▶ [WHAT YOU NEED TO DO]
In the records below, find the line that contains "開盤價, 2015/12/02: 45 -> none" and the line that contains "最高價, 2015/12/10: 31 -> 45". Set down exactly those lines and every line between them, and nothing more.

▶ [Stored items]
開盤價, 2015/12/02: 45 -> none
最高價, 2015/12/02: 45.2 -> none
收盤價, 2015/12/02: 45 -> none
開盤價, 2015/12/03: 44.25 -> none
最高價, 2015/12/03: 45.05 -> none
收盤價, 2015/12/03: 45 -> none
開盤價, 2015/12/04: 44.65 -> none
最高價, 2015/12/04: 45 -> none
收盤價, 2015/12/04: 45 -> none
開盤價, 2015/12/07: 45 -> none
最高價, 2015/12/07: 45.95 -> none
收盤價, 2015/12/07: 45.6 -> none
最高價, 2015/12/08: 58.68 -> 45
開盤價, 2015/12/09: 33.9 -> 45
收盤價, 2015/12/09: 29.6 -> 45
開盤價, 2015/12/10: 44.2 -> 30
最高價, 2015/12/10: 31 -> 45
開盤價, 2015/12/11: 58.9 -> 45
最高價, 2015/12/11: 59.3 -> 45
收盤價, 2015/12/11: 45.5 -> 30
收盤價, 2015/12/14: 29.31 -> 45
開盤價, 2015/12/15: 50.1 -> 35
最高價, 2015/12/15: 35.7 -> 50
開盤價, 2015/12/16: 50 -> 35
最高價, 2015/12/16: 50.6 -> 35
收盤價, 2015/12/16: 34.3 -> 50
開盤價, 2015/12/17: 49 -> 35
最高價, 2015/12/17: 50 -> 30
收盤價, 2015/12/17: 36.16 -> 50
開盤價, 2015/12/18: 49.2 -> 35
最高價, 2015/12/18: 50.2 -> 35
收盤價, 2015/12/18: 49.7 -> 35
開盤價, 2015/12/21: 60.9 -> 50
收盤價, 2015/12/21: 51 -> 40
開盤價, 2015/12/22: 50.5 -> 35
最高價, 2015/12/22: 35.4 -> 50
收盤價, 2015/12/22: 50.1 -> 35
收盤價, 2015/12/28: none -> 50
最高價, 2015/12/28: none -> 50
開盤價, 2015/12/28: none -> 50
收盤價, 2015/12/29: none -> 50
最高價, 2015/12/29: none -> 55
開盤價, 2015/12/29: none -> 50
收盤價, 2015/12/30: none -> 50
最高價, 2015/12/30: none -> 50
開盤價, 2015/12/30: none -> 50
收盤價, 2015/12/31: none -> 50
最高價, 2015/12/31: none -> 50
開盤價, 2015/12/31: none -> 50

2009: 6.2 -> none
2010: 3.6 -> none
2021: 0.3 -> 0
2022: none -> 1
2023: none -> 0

* * *

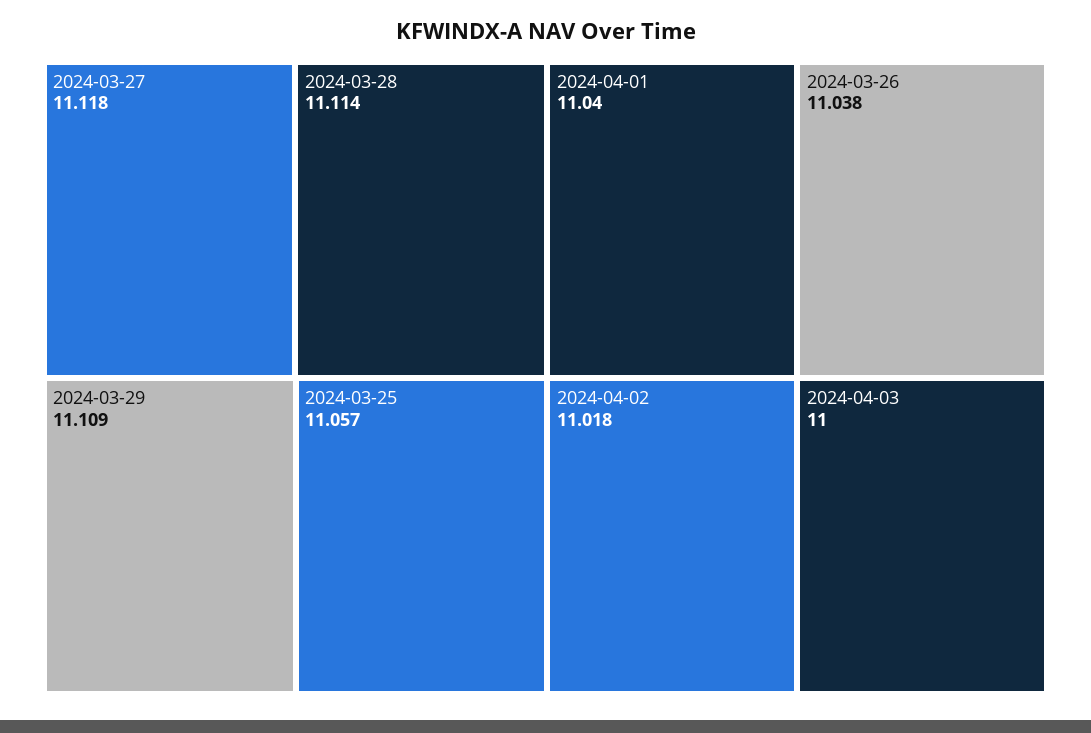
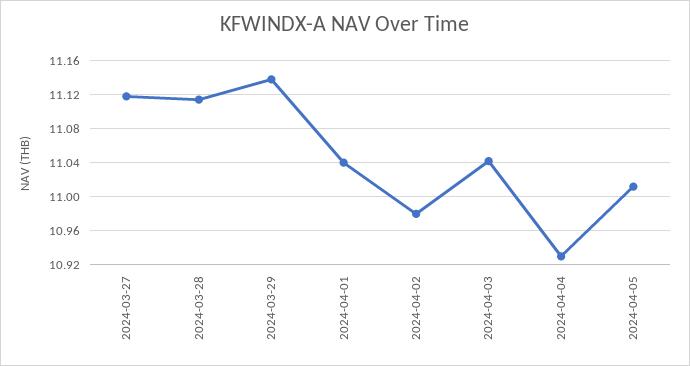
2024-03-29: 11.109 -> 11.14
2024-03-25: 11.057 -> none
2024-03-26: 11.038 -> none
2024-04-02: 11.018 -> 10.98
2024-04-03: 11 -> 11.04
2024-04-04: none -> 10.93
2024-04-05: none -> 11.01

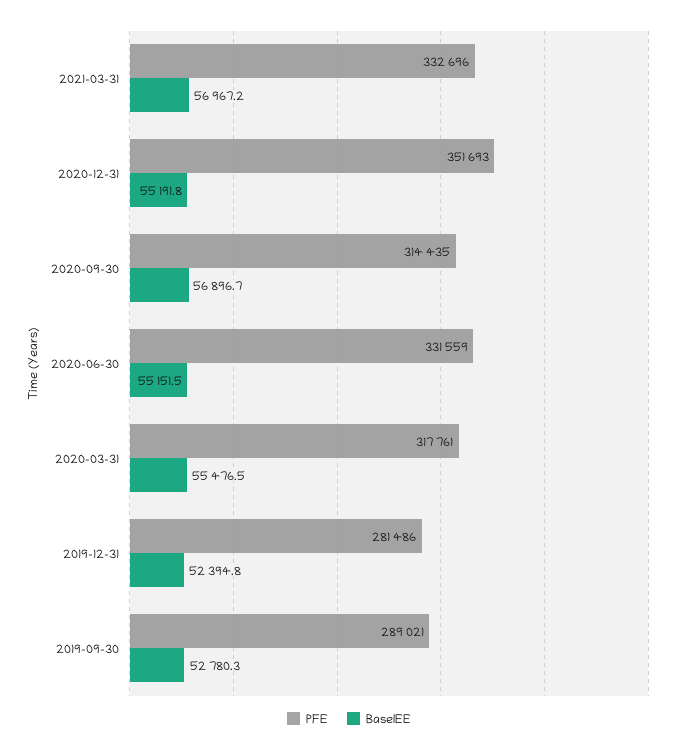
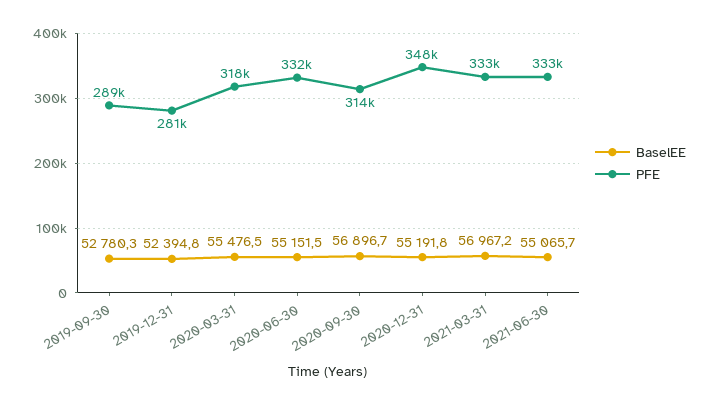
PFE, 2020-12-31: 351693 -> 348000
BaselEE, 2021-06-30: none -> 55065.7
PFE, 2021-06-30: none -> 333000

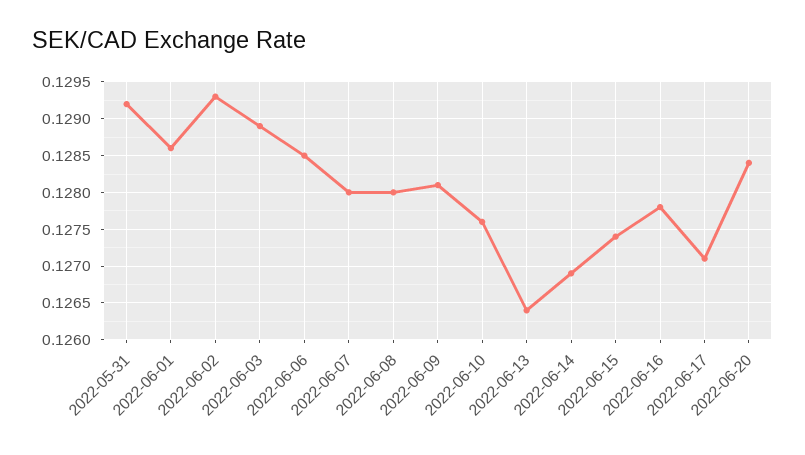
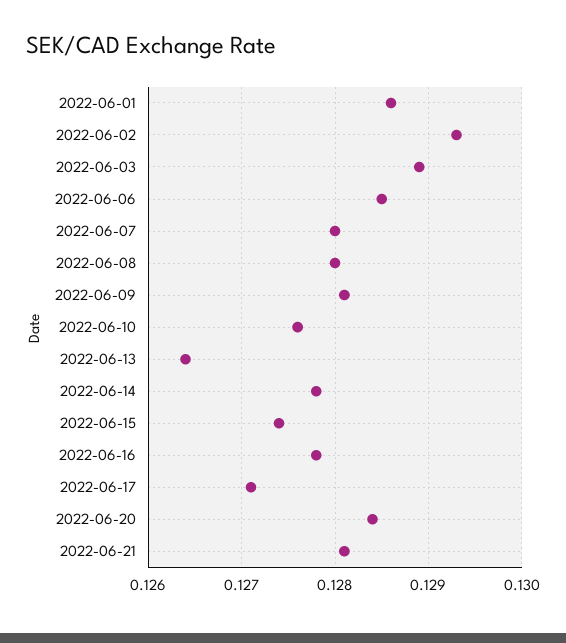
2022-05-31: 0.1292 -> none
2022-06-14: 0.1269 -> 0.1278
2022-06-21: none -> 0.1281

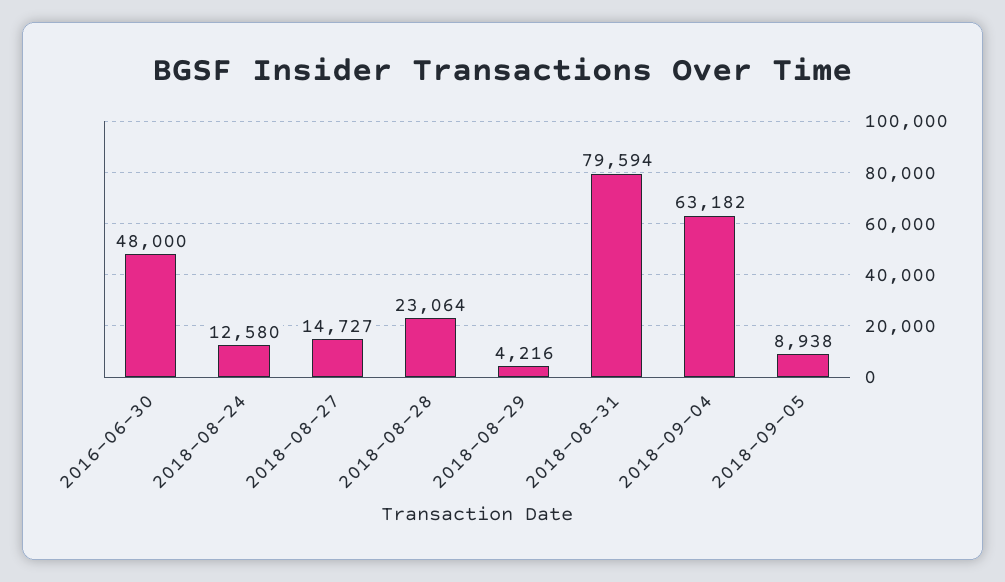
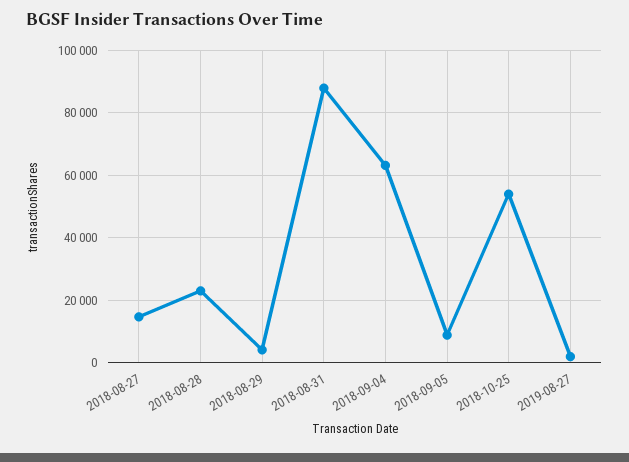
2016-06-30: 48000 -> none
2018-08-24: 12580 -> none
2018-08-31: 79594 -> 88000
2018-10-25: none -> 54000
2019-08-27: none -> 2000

▶ [OUTPUT BELOW]
開盤價, 2015/12/02: 45 -> none
最高價, 2015/12/02: 45.2 -> none
收盤價, 2015/12/02: 45 -> none
開盤價, 2015/12/03: 44.25 -> none
最高價, 2015/12/03: 45.05 -> none
收盤價, 2015/12/03: 45 -> none
開盤價, 2015/12/04: 44.65 -> none
最高價, 2015/12/04: 45 -> none
收盤價, 2015/12/04: 45 -> none
開盤價, 2015/12/07: 45 -> none
最高價, 2015/12/07: 45.95 -> none
收盤價, 2015/12/07: 45.6 -> none
最高價, 2015/12/08: 58.68 -> 45
開盤價, 2015/12/09: 33.9 -> 45
收盤價, 2015/12/09: 29.6 -> 45
開盤價, 2015/12/10: 44.2 -> 30
最高價, 2015/12/10: 31 -> 45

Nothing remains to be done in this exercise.